(Source data)
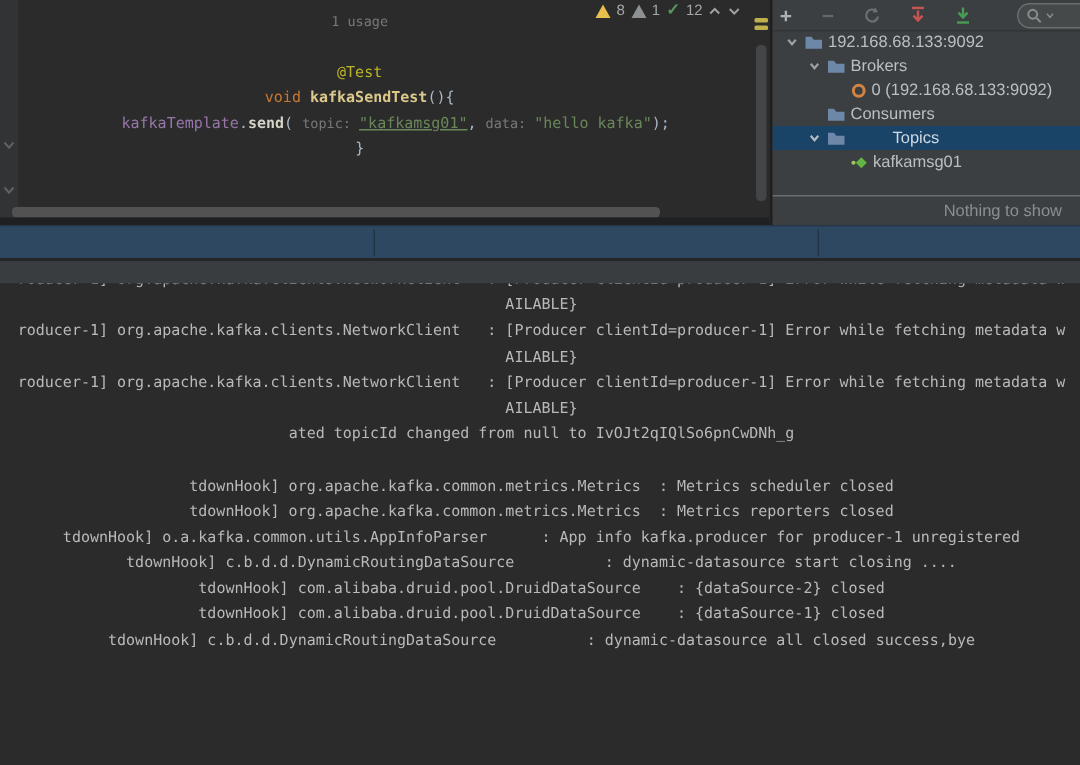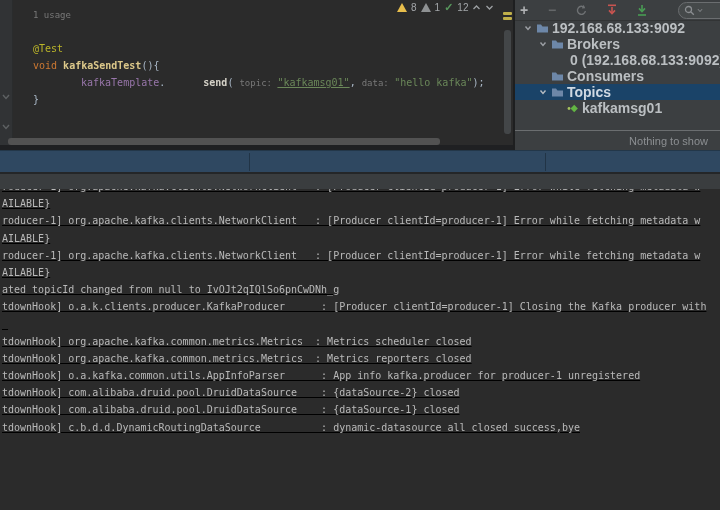--- a/index.html
+++ b/index.html
@@ -4,7 +4,7 @@
 <style>
   html,body{margin:0;padding:0;background:#1e1e1e;}
   .screen{position:relative;width:720px;height:510px;background:#2B2B2B;overflow:hidden;
-          font-family:"Liberation Sans",sans-serif;}
+          font-family:"Liberation Sans",sans-serif;text-align:center;}
 
   
   .editor{position:absolute;left:0;top:0;width:513px;height:150px;background:#2B2B2B;overflow:hidden;}

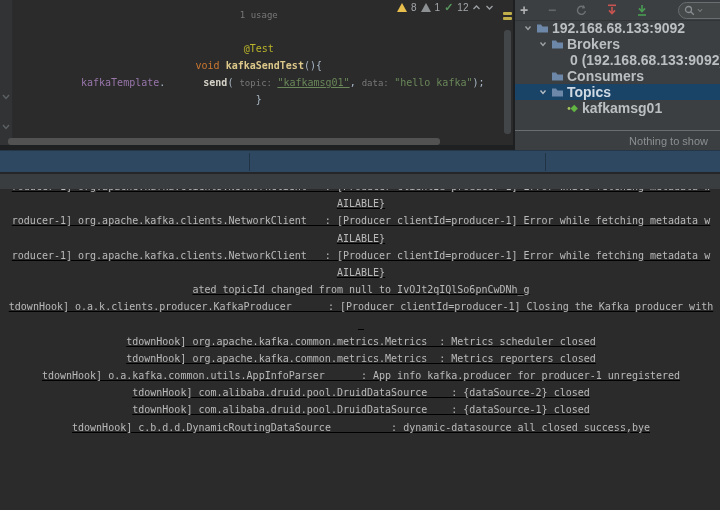--- a/index.html
+++ b/index.html
@@ -47,7 +47,7 @@
   .search{position:absolute;left:163px;top:2px;width:70px;height:15px;background:#45494A;border:1px solid #6B6E70;border-radius:9px;display:flex;align-items:center;padding-left:5px;gap:2px;}
 
   .trow{position:absolute;left:0;width:207px;height:16px;display:flex;align-items:center;gap:3px;box-sizing:border-box;}
-  .trow .tlabel{font-size:14px;color:#BBBFC2;white-space:nowrap;font-weight:bold;}
+  .trow .tlabel{font-size:11px;color:#BBBFC2;white-space:nowrap;}
   .trow.sel{background:#1A4368;}
   .trow.sel .tlabel{color:#CFD9E3;}
   .r0{top:20px;padding-left:8px;}

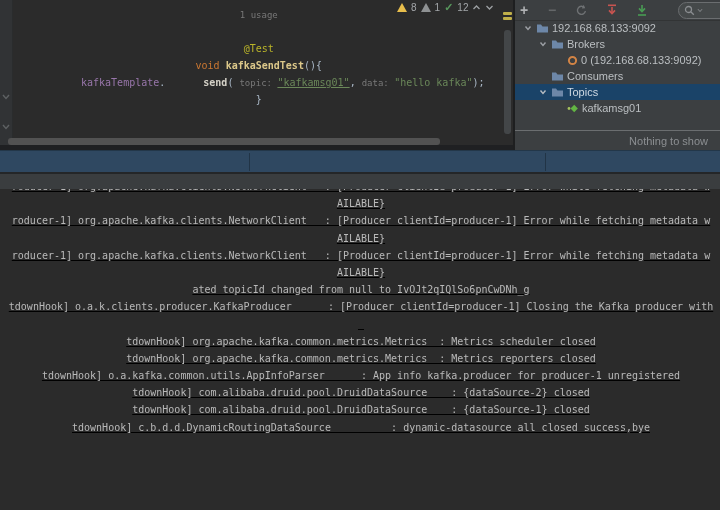--- a/index.html
+++ b/index.html
@@ -21,7 +21,7 @@
   .fld{color:#9876AA;}
   .pun{color:#A9B7C6;}
   .mth{color:#DCC88A;font-weight:bold;}
-  .call{color:#D5D2C8;font-weight:bold;margin-left:38px;}
+  .call{color:#D5D2C8;font-weight:bold;}
   .str{color:#6A8759;}
   .str.u{text-decoration:underline;}
 

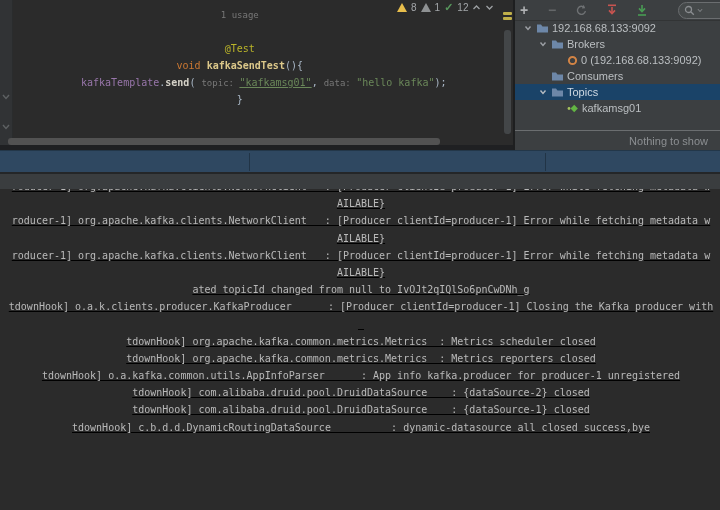--- a/index.html
+++ b/index.html
@@ -49,7 +49,7 @@
   .trow{position:absolute;left:0;width:207px;height:16px;display:flex;align-items:center;gap:3px;box-sizing:border-box;}
   .trow .tlabel{font-size:11px;color:#BBBFC2;white-space:nowrap;}
   .trow.sel{background:#1A4368;}
-  .trow.sel .tlabel{color:#CFD9E3;}
+  .trow.sel .tlabel{color:#CFD9E3;margin-left:28px;}
   .r0{top:20px;padding-left:8px;}
   .r1{top:36px;padding-left:23px;}
   .r2{top:52px;padding-left:52px;}

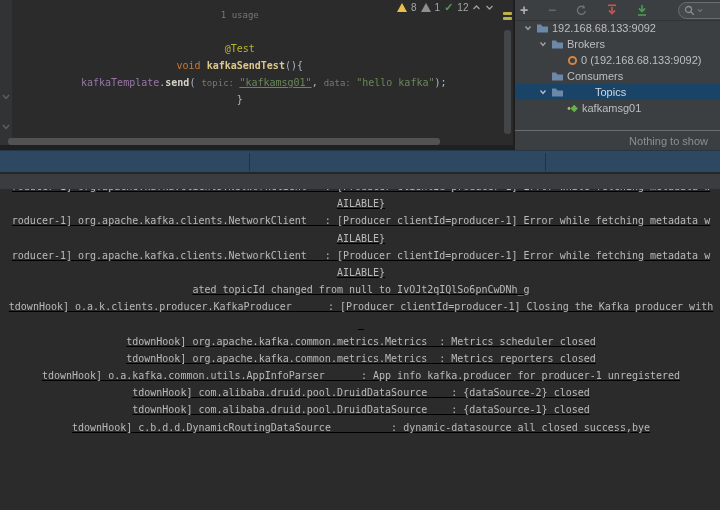--- a/index.html
+++ b/index.html
@@ -68,7 +68,7 @@
   .band-gray{position:absolute;left:0;top:174px;width:720px;height:15px;background:#3A3D3F;}
 
   
-  .console{position:absolute;left:0;top:189px;width:720px;height:321px;background:#2B2B2B;overflow:hidden;text-decoration:underline;}
+  .console{position:absolute;left:0;top:189px;width:720px;height:321px;background:#2B2B2B;overflow:hidden;}
   .clines{margin-top:-11px;padding-left:2px;}
   .con-line{font-family:"DejaVu Sans Mono",monospace;font-size:10px;line-height:17.2px;height:17.2px;color:#B9B9B9;white-space:pre;}
 </style>

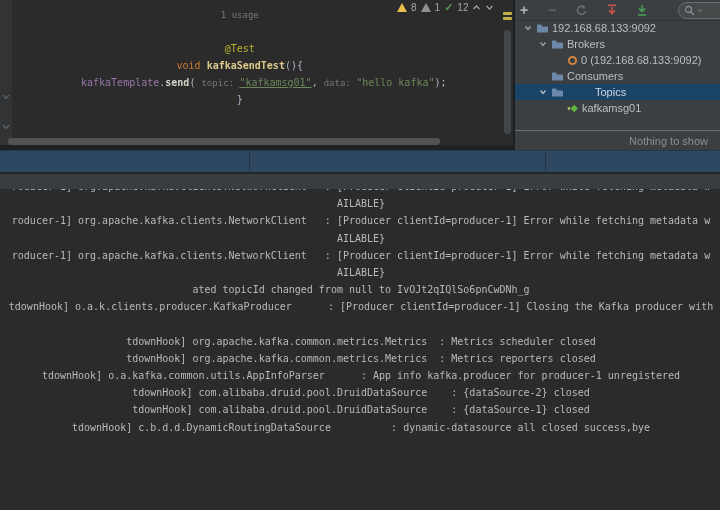--- a/index.html
+++ b/index.html
@@ -230,7 +230,6 @@
         <div class="con-line">roducer-1] org.apache.kafka.clients.NetworkClient   : [Producer clientId=producer-1] Error while fetching metadata w</div>
         <div class="con-line">AILABLE}</div>
         <div class="con-line">ated topicId changed from null to IvOJt2qIQlSo6pnCwDNh_g</div>
-        <div class="con-line">tdownHook] o.a.k.clients.producer.KafkaProducer      : [Producer clientId=producer-1] Closing the Kafka producer with</div>
         <div class="con-line">&nbsp;</div>
         <div class="con-line">tdownHook] org.apache.kafka.common.metrics.Metrics  : Metrics scheduler closed</div>
         <div class="con-line">tdownHook] org.apache.kafka.common.metrics.Metrics  : Metrics reporters closed</div>

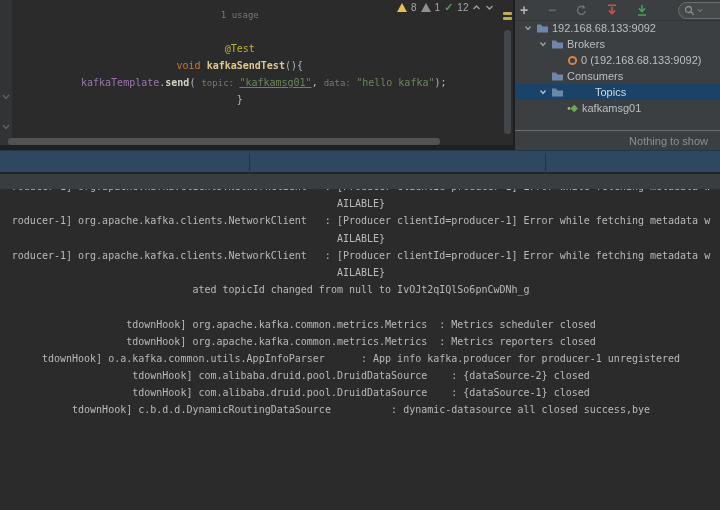--- a/index.html
+++ b/index.html
@@ -234,6 +234,7 @@
         <div class="con-line">tdownHook] org.apache.kafka.common.metrics.Metrics  : Metrics scheduler closed</div>
         <div class="con-line">tdownHook] org.apache.kafka.common.metrics.Metrics  : Metrics reporters closed</div>
         <div class="con-line">tdownHook] o.a.kafka.common.utils.AppInfoParser      : App info kafka.producer for producer-1 unregistered</div>
+        <div class="con-line">tdownHook] c.b.d.d.DynamicRoutingDataSource          : dynamic-datasource start closing ....</div>
         <div class="con-line">tdownHook] com.alibaba.druid.pool.DruidDataSource    : {dataSource-2} closed</div>
         <div class="con-line">tdownHook] com.alibaba.druid.pool.DruidDataSource    : {dataSource-1} closed</div>
         <div class="con-line">tdownHook] c.b.d.d.DynamicRoutingDataSource          : dynamic-datasource all closed success,bye</div>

**Problem requirements**
Every line above is to be duplicated exactly; no picture should be carried over.

**Answer space**
--- a/index.html
+++ b/index.html
@@ -4,7 +4,7 @@
 <style>
   html,body{margin:0;padding:0;background:#1e1e1e;}
   .screen{position:relative;width:720px;height:510px;background:#2B2B2B;overflow:hidden;
-          font-family:"Liberation Sans",sans-serif;}
+          font-family:"Liberation Sans",sans-serif;text-align:center;}
 
   
   .editor{position:absolute;left:0;top:0;width:513px;height:150px;background:#2B2B2B;overflow:hidden;}

--- a/index.html
+++ b/index.html
@@ -47,7 +47,7 @@
   .search{position:absolute;left:163px;top:2px;width:70px;height:15px;background:#45494A;border:1px solid #6B6E70;border-radius:9px;display:flex;align-items:center;padding-left:5px;gap:2px;}
 
   .trow{position:absolute;left:0;width:207px;height:16px;display:flex;align-items:center;gap:3px;box-sizing:border-box;}
-  .trow .tlabel{font-size:14px;color:#BBBFC2;white-space:nowrap;font-weight:bold;}
+  .trow .tlabel{font-size:11px;color:#BBBFC2;white-space:nowrap;}
   .trow.sel{background:#1A4368;}
   .trow.sel .tlabel{color:#CFD9E3;}
   .r0{top:20px;padding-left:8px;}

--- a/index.html
+++ b/index.html
@@ -21,7 +21,7 @@
   .fld{color:#9876AA;}
   .pun{color:#A9B7C6;}
   .mth{color:#DCC88A;font-weight:bold;}
-  .call{color:#D5D2C8;font-weight:bold;margin-left:38px;}
+  .call{color:#D5D2C8;font-weight:bold;}
   .str{color:#6A8759;}
   .str.u{text-decoration:underline;}
 

--- a/index.html
+++ b/index.html
@@ -49,7 +49,7 @@
   .trow{position:absolute;left:0;width:207px;height:16px;display:flex;align-items:center;gap:3px;box-sizing:border-box;}
   .trow .tlabel{font-size:11px;color:#BBBFC2;white-space:nowrap;}
   .trow.sel{background:#1A4368;}
-  .trow.sel .tlabel{color:#CFD9E3;}
+  .trow.sel .tlabel{color:#CFD9E3;margin-left:28px;}
   .r0{top:20px;padding-left:8px;}
   .r1{top:36px;padding-left:23px;}
   .r2{top:52px;padding-left:52px;}

--- a/index.html
+++ b/index.html
@@ -68,7 +68,7 @@
   .band-gray{position:absolute;left:0;top:174px;width:720px;height:15px;background:#3A3D3F;}
 
   
-  .console{position:absolute;left:0;top:189px;width:720px;height:321px;background:#2B2B2B;overflow:hidden;text-decoration:underline;}
+  .console{position:absolute;left:0;top:189px;width:720px;height:321px;background:#2B2B2B;overflow:hidden;}
   .clines{margin-top:-11px;padding-left:2px;}
   .con-line{font-family:"DejaVu Sans Mono",monospace;font-size:10px;line-height:17.2px;height:17.2px;color:#B9B9B9;white-space:pre;}
 </style>

--- a/index.html
+++ b/index.html
@@ -230,7 +230,6 @@
         <div class="con-line">roducer-1] org.apache.kafka.clients.NetworkClient   : [Producer clientId=producer-1] Error while fetching metadata w</div>
         <div class="con-line">AILABLE}</div>
         <div class="con-line">ated topicId changed from null to IvOJt2qIQlSo6pnCwDNh_g</div>
-        <div class="con-line">tdownHook] o.a.k.clients.producer.KafkaProducer      : [Producer clientId=producer-1] Closing the Kafka producer with</div>
         <div class="con-line">&nbsp;</div>
         <div class="con-line">tdownHook] org.apache.kafka.common.metrics.Metrics  : Metrics scheduler closed</div>
         <div class="con-line">tdownHook] org.apache.kafka.common.metrics.Metrics  : Metrics reporters closed</div>

--- a/index.html
+++ b/index.html
@@ -234,6 +234,7 @@
         <div class="con-line">tdownHook] org.apache.kafka.common.metrics.Metrics  : Metrics scheduler closed</div>
         <div class="con-line">tdownHook] org.apache.kafka.common.metrics.Metrics  : Metrics reporters closed</div>
         <div class="con-line">tdownHook] o.a.kafka.common.utils.AppInfoParser      : App info kafka.producer for producer-1 unregistered</div>
+        <div class="con-line">tdownHook] c.b.d.d.DynamicRoutingDataSource          : dynamic-datasource start closing ....</div>
         <div class="con-line">tdownHook] com.alibaba.druid.pool.DruidDataSource    : {dataSource-2} closed</div>
         <div class="con-line">tdownHook] com.alibaba.druid.pool.DruidDataSource    : {dataSource-1} closed</div>
         <div class="con-line">tdownHook] c.b.d.d.DynamicRoutingDataSource          : dynamic-datasource all closed success,bye</div>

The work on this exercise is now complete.